(Extracted material)
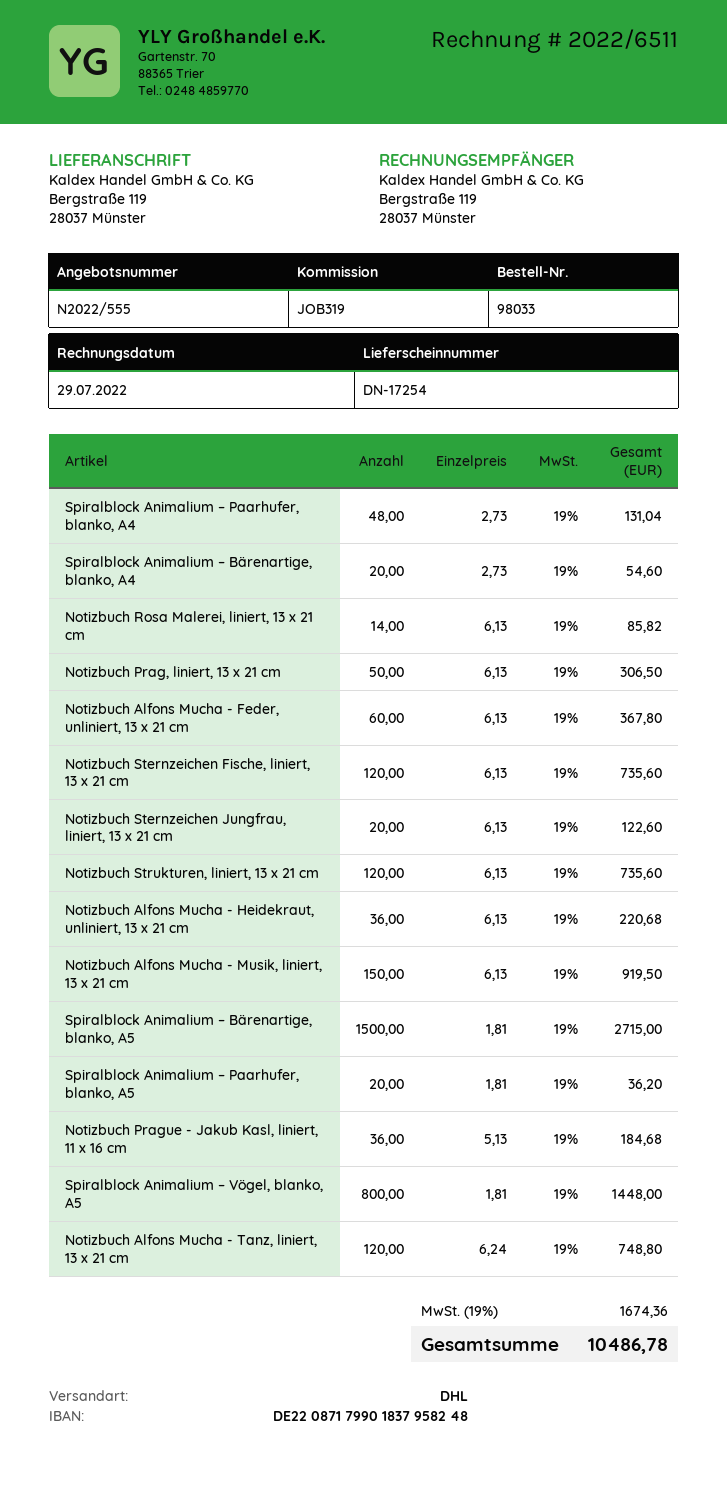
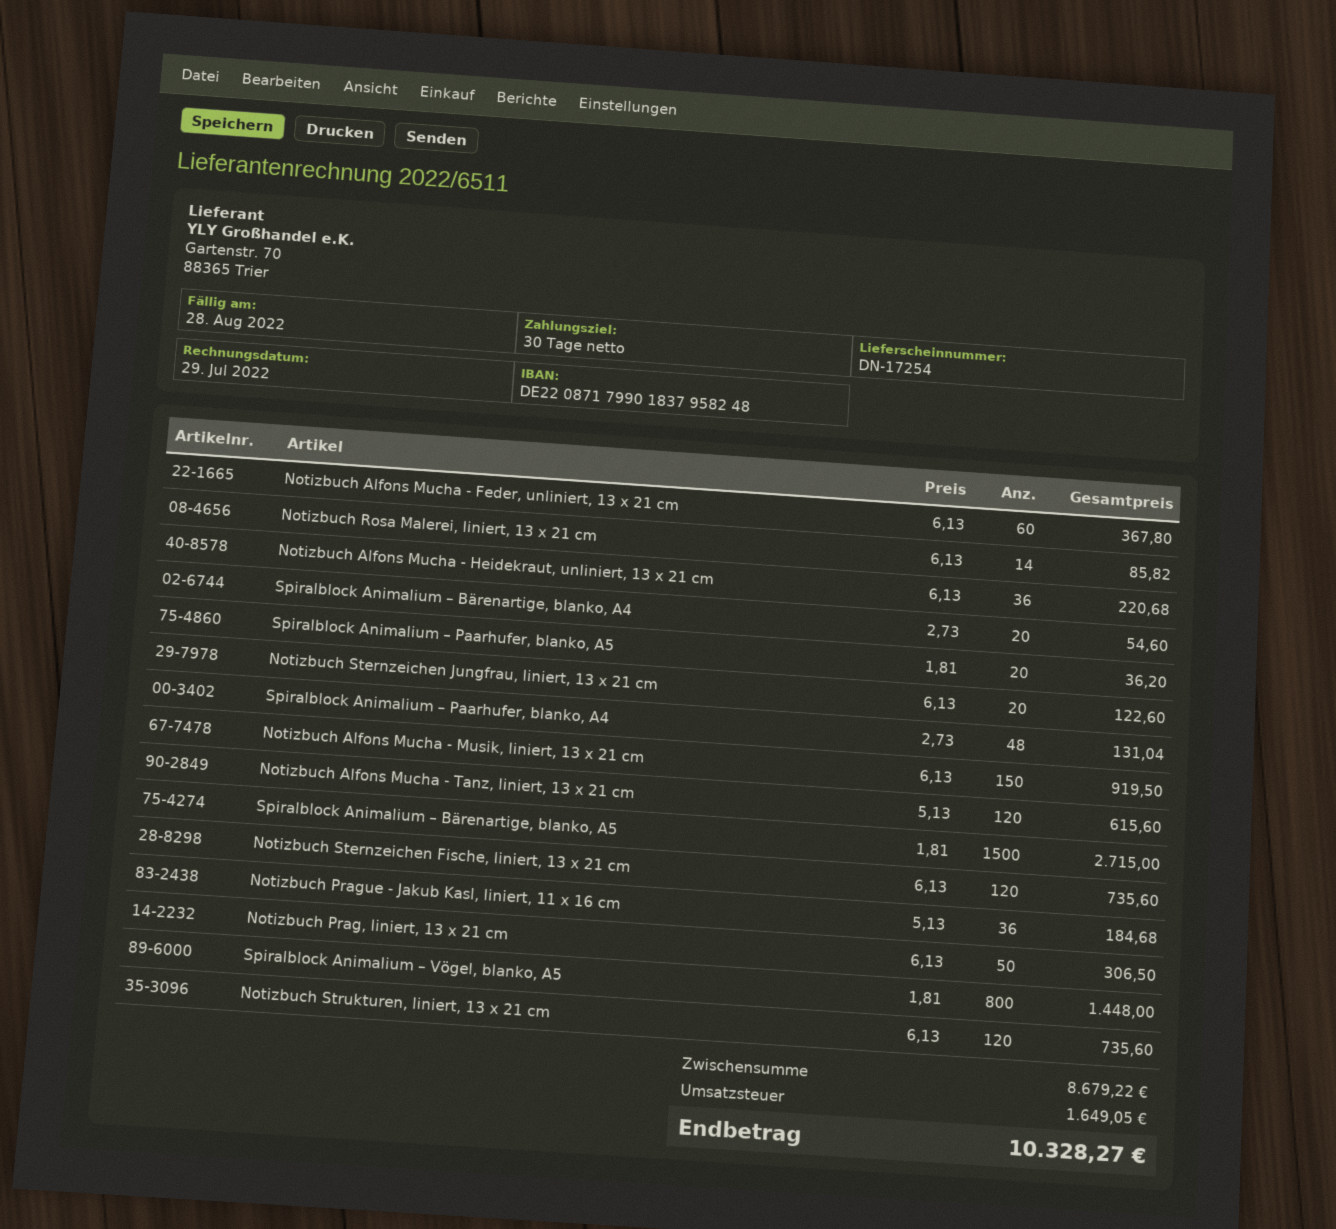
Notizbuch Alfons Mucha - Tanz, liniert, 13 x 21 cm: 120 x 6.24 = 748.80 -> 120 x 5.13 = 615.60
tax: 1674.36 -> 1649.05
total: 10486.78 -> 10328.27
(End Extracted material)
(Extracted material)
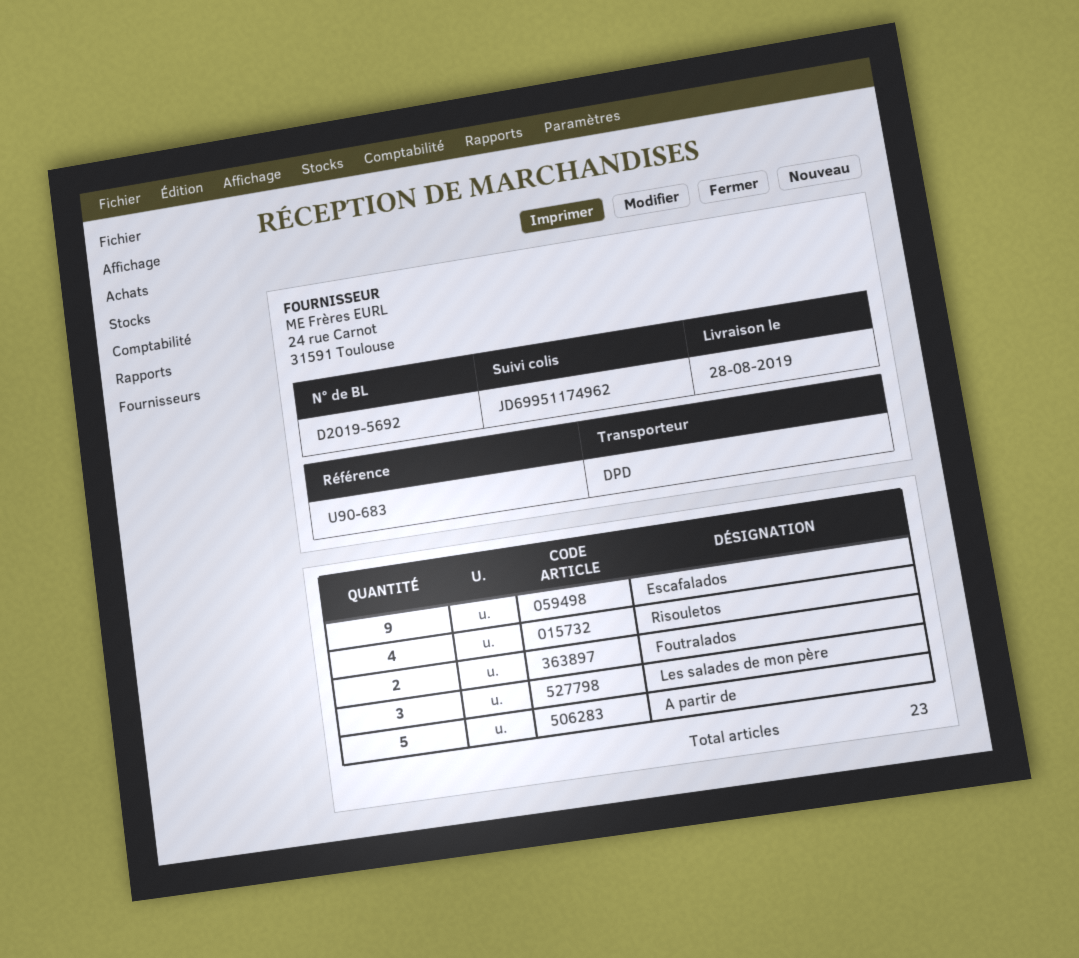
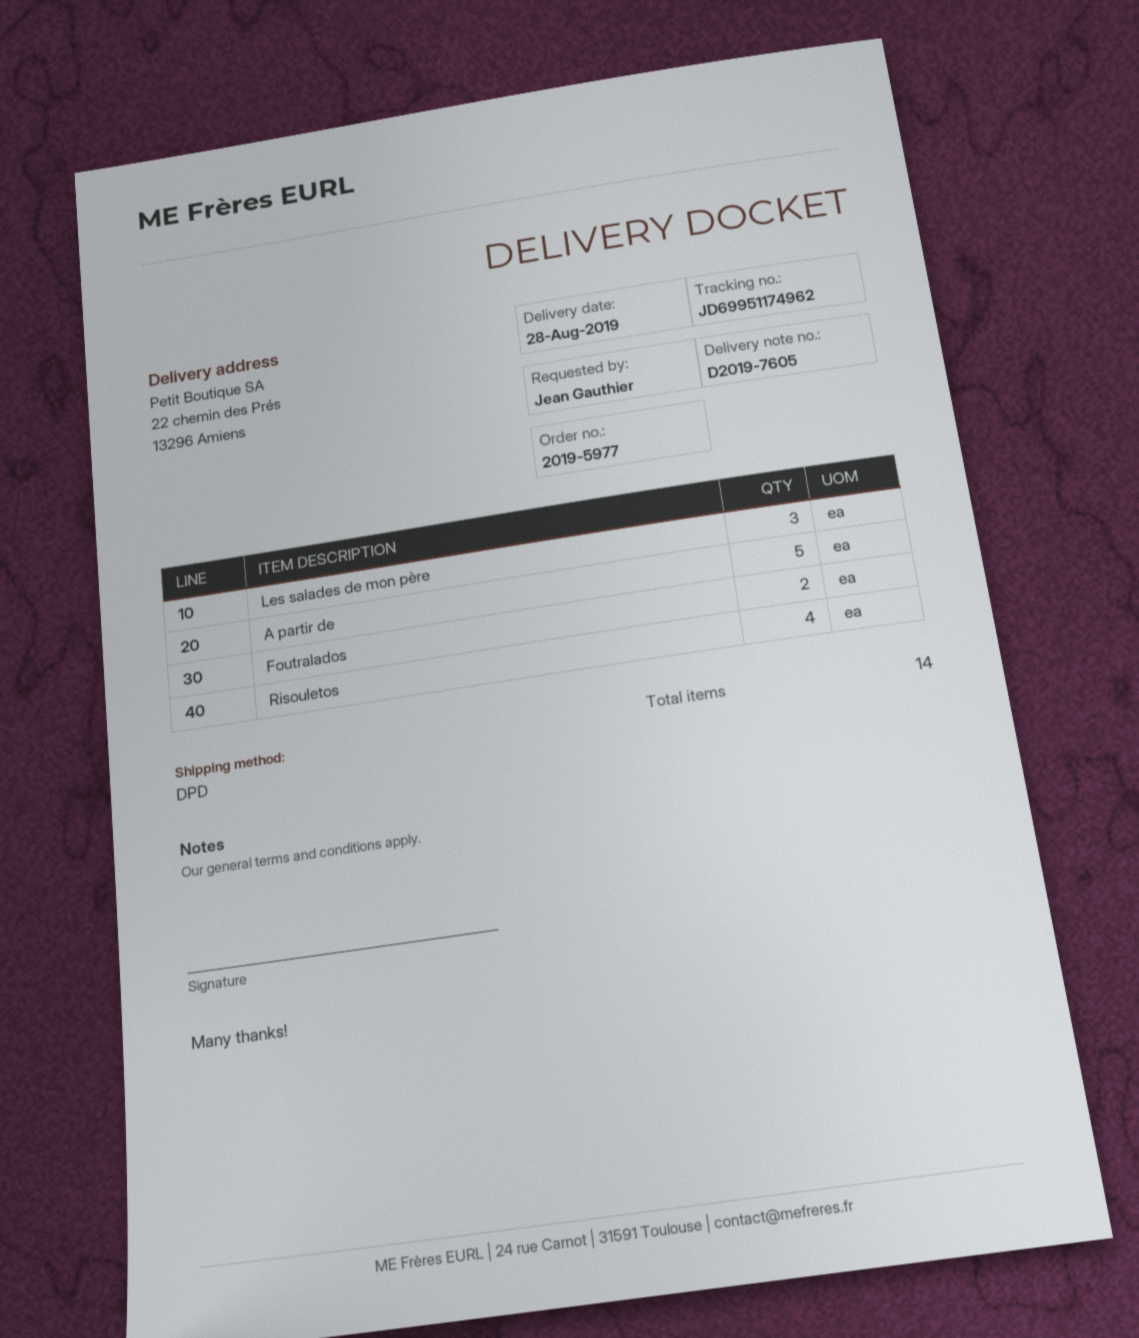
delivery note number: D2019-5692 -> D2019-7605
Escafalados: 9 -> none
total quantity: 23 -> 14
(End Extracted material)
(Extracted material)
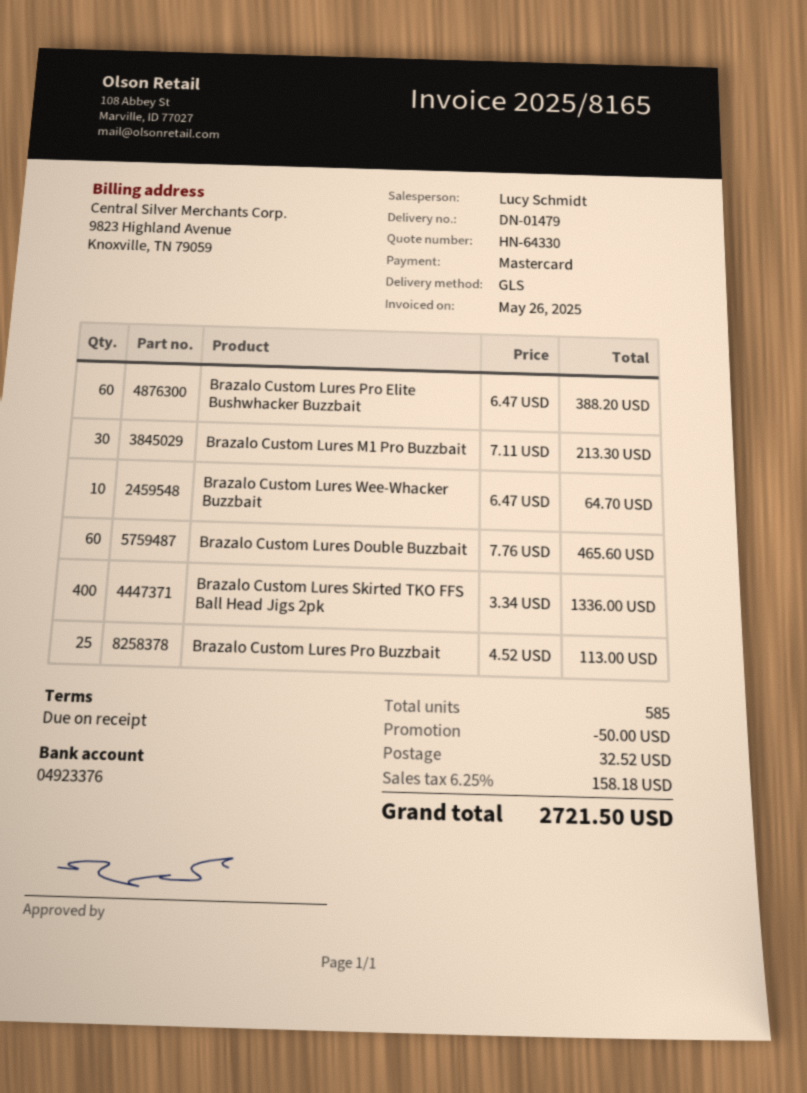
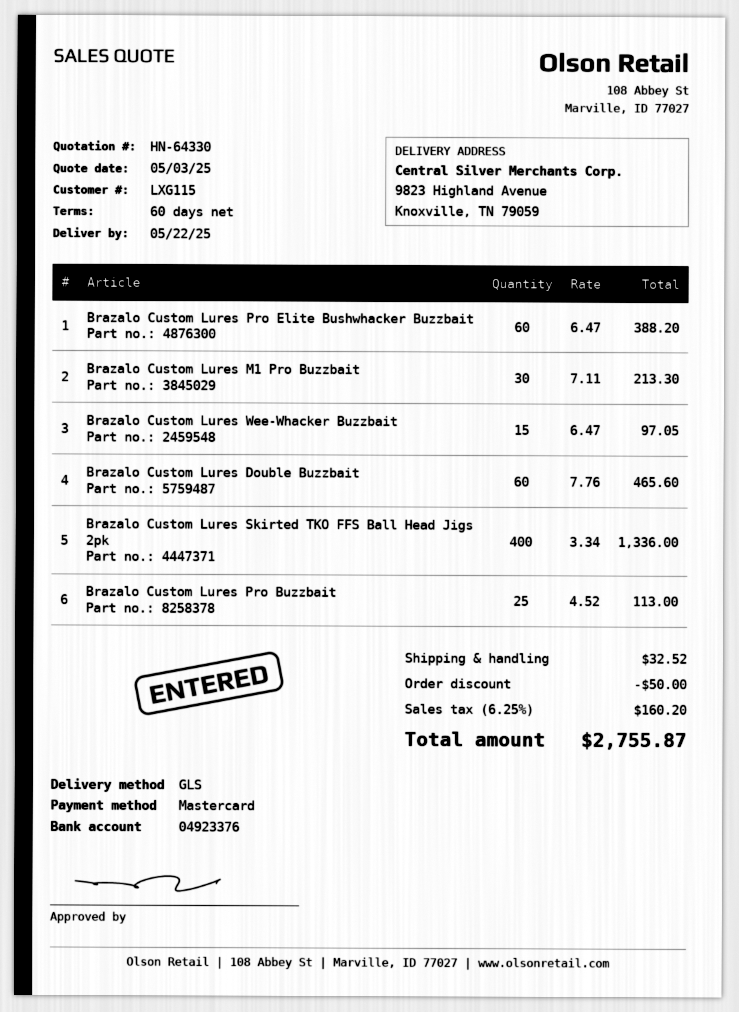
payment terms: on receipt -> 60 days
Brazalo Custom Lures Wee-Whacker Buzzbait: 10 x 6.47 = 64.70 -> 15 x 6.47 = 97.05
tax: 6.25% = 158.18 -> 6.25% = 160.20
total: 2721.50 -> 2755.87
(End Extracted material)
• **Aim of the task**:
Above are the records; from them, give again exactly the lines from the one containing "Brazalo Custom Lures" to the one containing "total: 2721.50 -> 2755.87", both lines included, and nothing more.

• **Output of the exercise**:
Brazalo Custom Lures Wee-Whacker Buzzbait: 10 x 6.47 = 64.70 -> 15 x 6.47 = 97.05
tax: 6.25% = 158.18 -> 6.25% = 160.20
total: 2721.50 -> 2755.87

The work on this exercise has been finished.